I take the opportunity to reflect on a few things that have occurred over the last couple of weeks. I'm very glad to have the role and responsibility of being the convenor of Labor Friends of Tourism. Last night we held an event here in the parliament with a number of representatives and stakeholders from the tourism industry, and we had a very useful and instructive panel. The featured guests of the panel included the member for Grayndler, who is both the shadow minister for tourism and the shadow minister for infrastructure, transport, cities and regional development and who has a long-standing interest in and commitment to all things tourism; Joyce Di Mascio, who is the CEO of the Exhibition and Event Association of Australasia; and Stephen Wood, who's the general manager of the National Convention Centre here in Canberra.

At the last election, there was only one side of politics that had a tourism policy.
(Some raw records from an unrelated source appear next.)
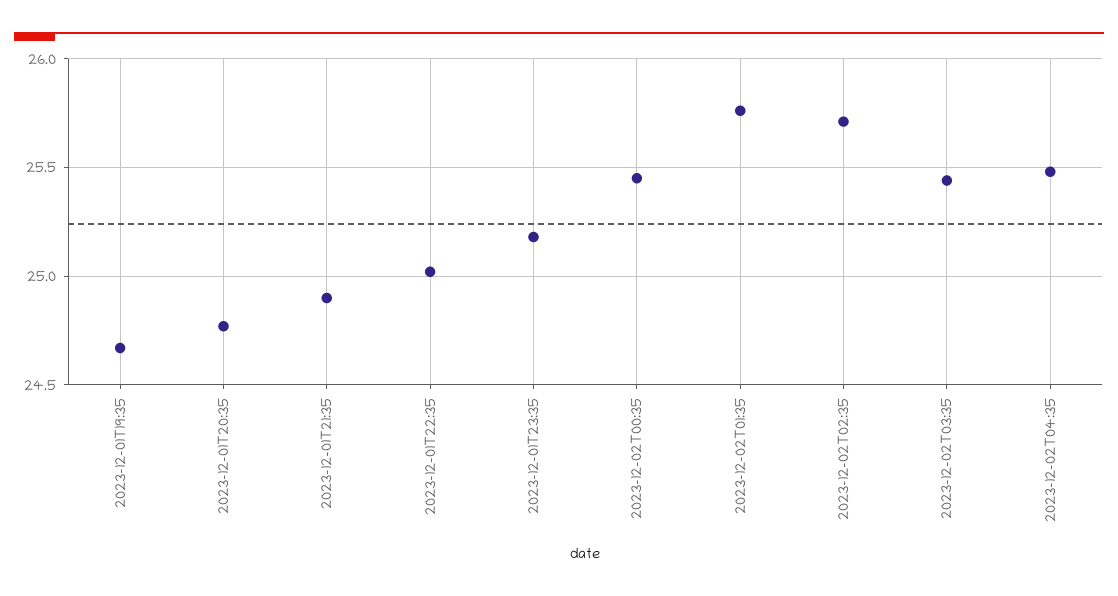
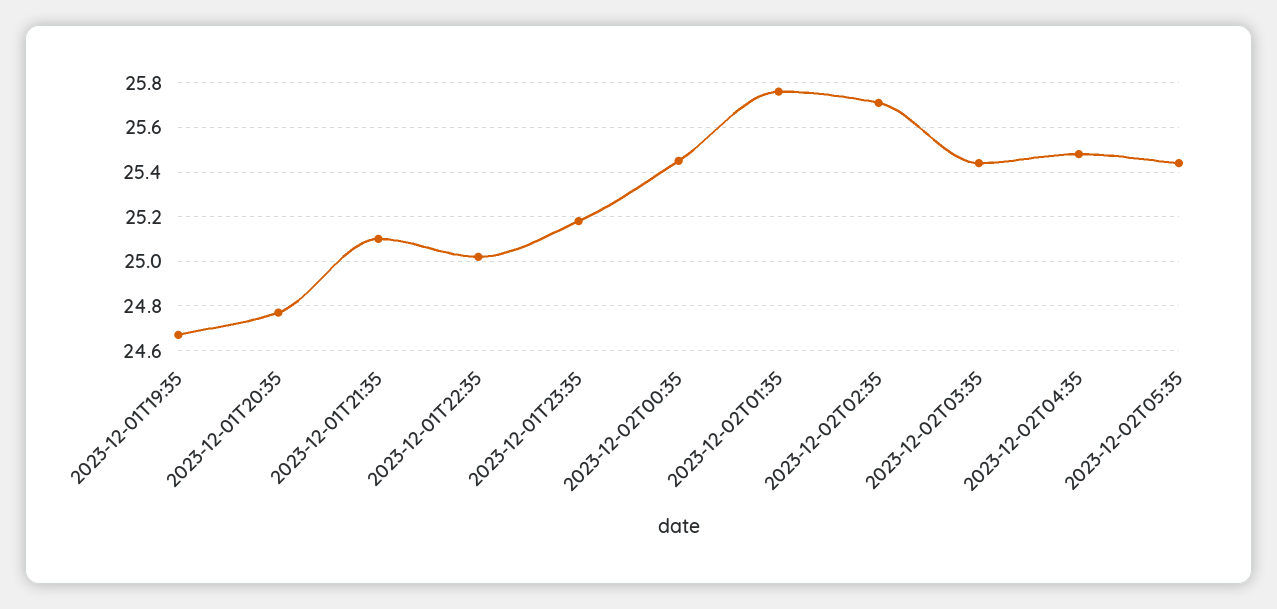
2023-12-01T21:35: 24.9 -> 25.1
2023-12-02T05:35: none -> 25.45

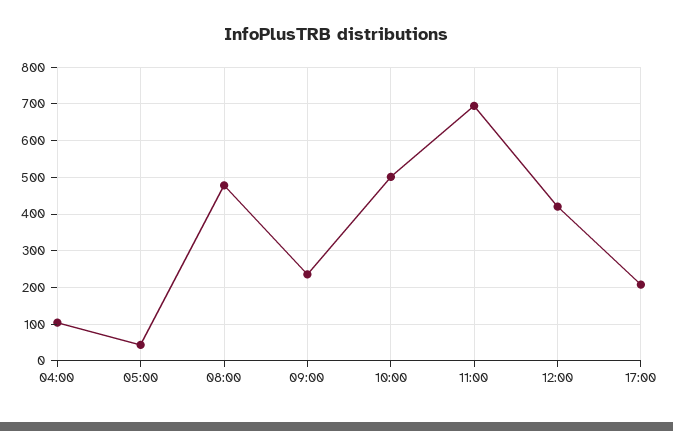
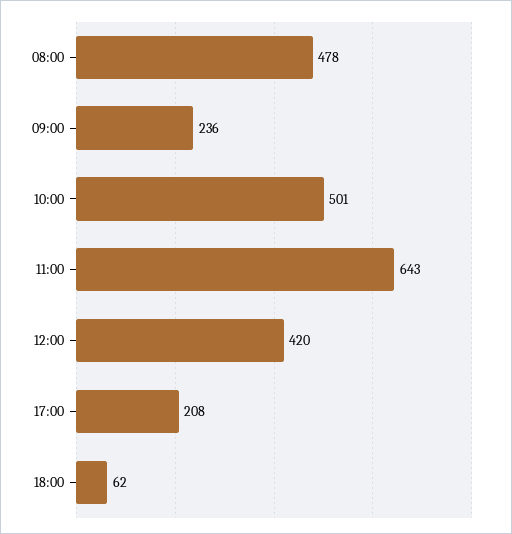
04:00: 100 -> none
05:00: 40 -> none
11:00: 700 -> 643
18:00: none -> 62

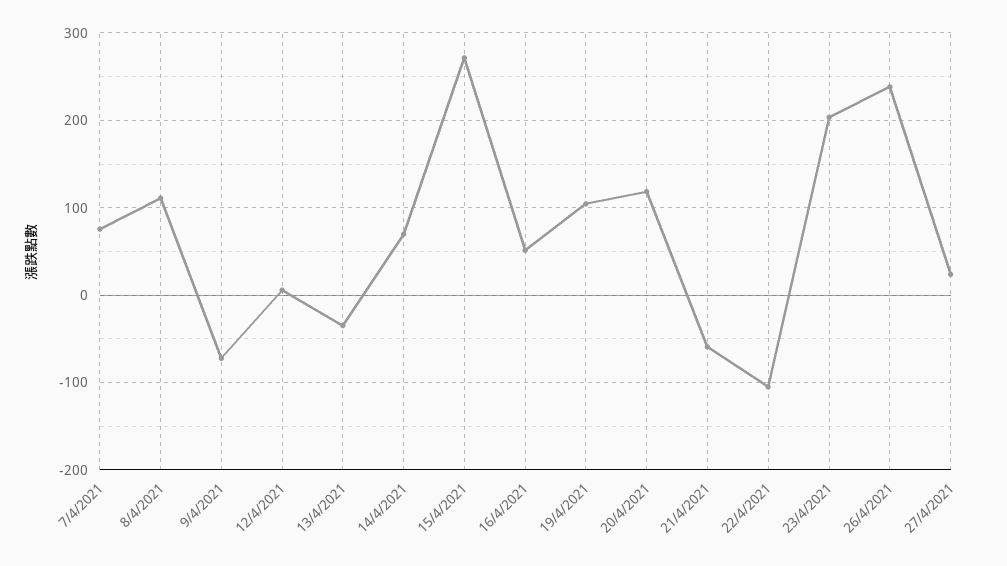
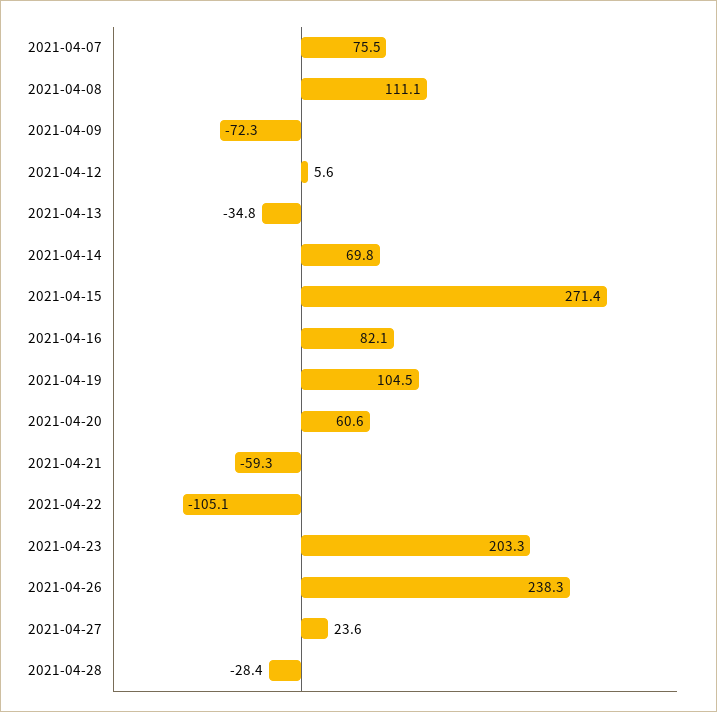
16/4/2021: 50 -> 82.1
20/4/2021: 120 -> 60.6
2021-04-28: none -> -28.4

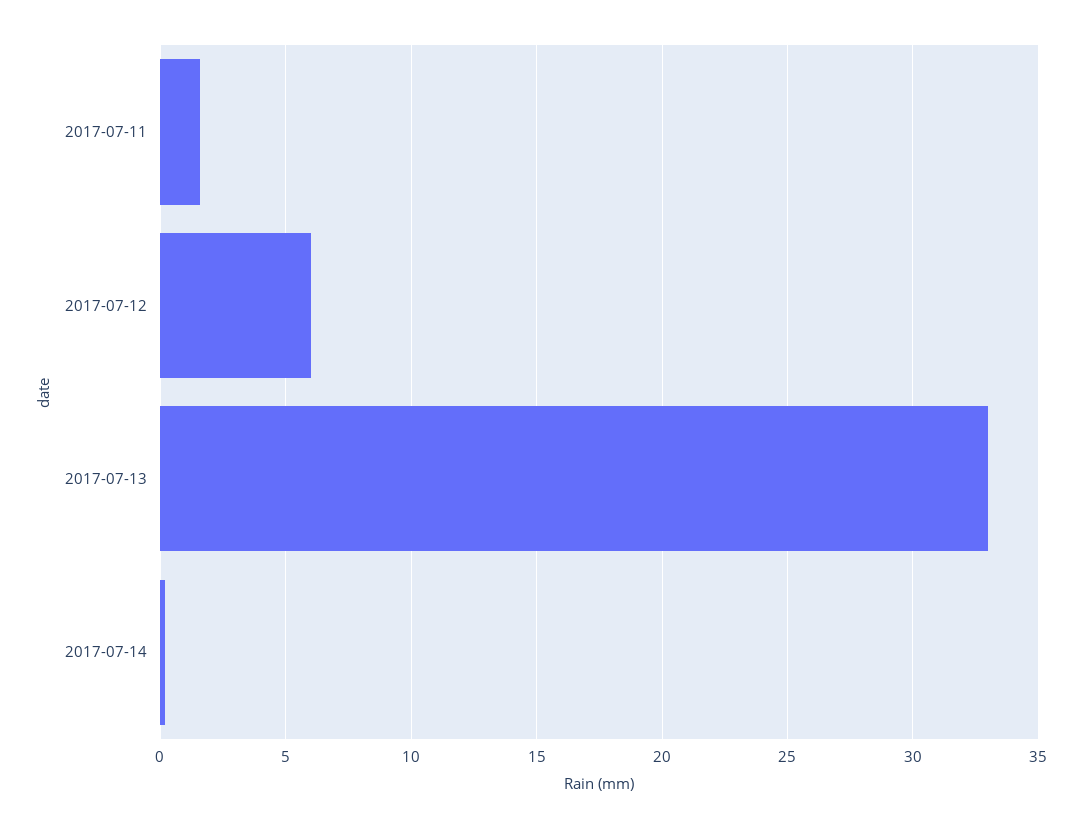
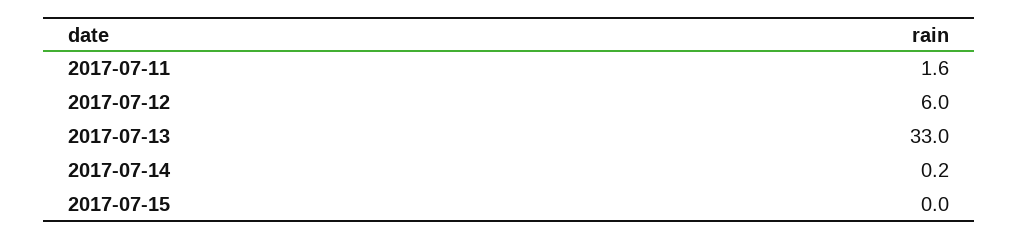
2017-07-15: none -> 0

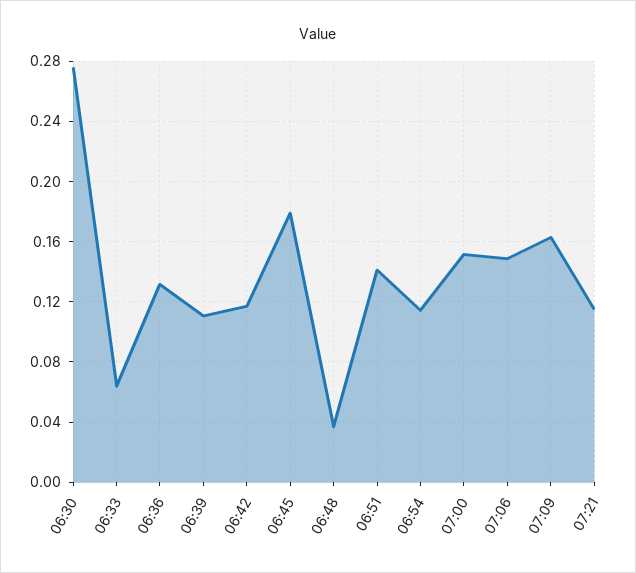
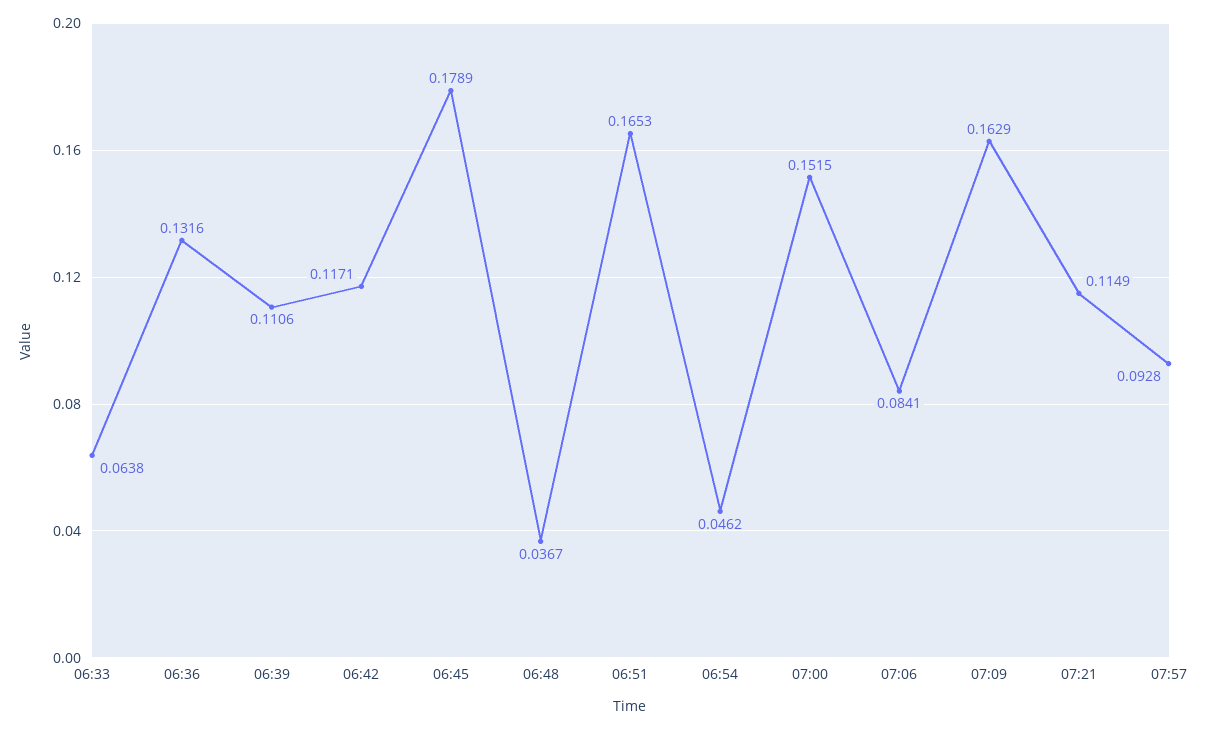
06:30: 0.275 -> none
06:51: 0.14 -> 0.1653
06:54: 0.115 -> 0.0462
07:06: 0.15 -> 0.0841
07:57: none -> 0.0928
It was the Labor Party. In the aftermath of the election, there was only one side of politics that had someone with specific ministerial responsibility for tourism. It was the Australian Labor Party. We know how important the tourism industry is to Australia, as one of our two key service exports. It is something that we should always be looking to do better, in a way that increases the broad economic and social benefits and extends those benefits into regional Australia. If you want to do that, you need to recognise that supporting tourism means a lot more than just marketing initiatives. We have to look at proper and sustained career pathways in tourism, we have to look at appropriate training and we have to look at infrastructure. Infrastructure is key to bringing people to Australia and allowing them to enjoy the physical and cultural beauty of this place.

When it comes to infrastructure, there's no bigger or more important project at the moment than the National Broadband Network. Sadly, that has been delivered in very poor fashion. One of the things that has become clear over the last couple of weeks, particularly through the NBN committee, which I'm fortunate to be the deputy chair of, is that my state of Western Australia is getting a very poor share when it comes to the government's multi-technology mix, or multi-technology mess. The worst form of broadband infrastructure is fibre to the node. It uses 19th century copper, and in most jurisdiction the proportion to fibre to the node is around 40 per cent. In Western Australia it is 60 per cent. We're getting even more of the worst form of NBN technology, and it will create a significant and lasting digital divide in Western Australia. It should never have been allowed to occur in the first place. It must be addressed. The basic quality benchmark of 90 per cent of premises getting 50 megabits per second or better—the national quality benchmark that the government set for the NBN—will not be met in Western Australia, by some considerable margin. Most parts of Australia will have one in 10 premises not receiving fast broadband. In Western Australia it will be more than one in five.

Finally, I'd like to offer my condolences to the family of Ted Hobson, who died on Tuesday. Ted was a long-time and active member of the Fremantle community. In recognition of his long commitment to the good function of the Fremantle branch of the Labor Party and his unstinting participation in Labor campaigns, state and federal, over decades, Ted was appropriately honoured with an outstanding service award. I'm personally grateful to have had the benefit of Ted's support, encouragement and friendship. I know my predecessors Melissa Parke and Carmen Lawrence and my state colleagues Simone McGurk and Jim McGinty also benefited from that support. I'm grateful that I had the chance to share a few words with Ted while he was getting a haircut at Kennedy's on South Terrace, down the road from my office, a few weeks ago.

Ted was a gentleman. He was a man for principle. He was a stickler for good process, particularly in Labor branch meetings. When he was engaged on an issue, he was steady and insistent but always courteous and reasoned. He was a loving and supportive husband to his wife, Jean. And Jean and Ted together have been a powerful duo in their service to, and participation in, community life and the Labor Party. I send my best wishes and condolences to Jean and to their daughters.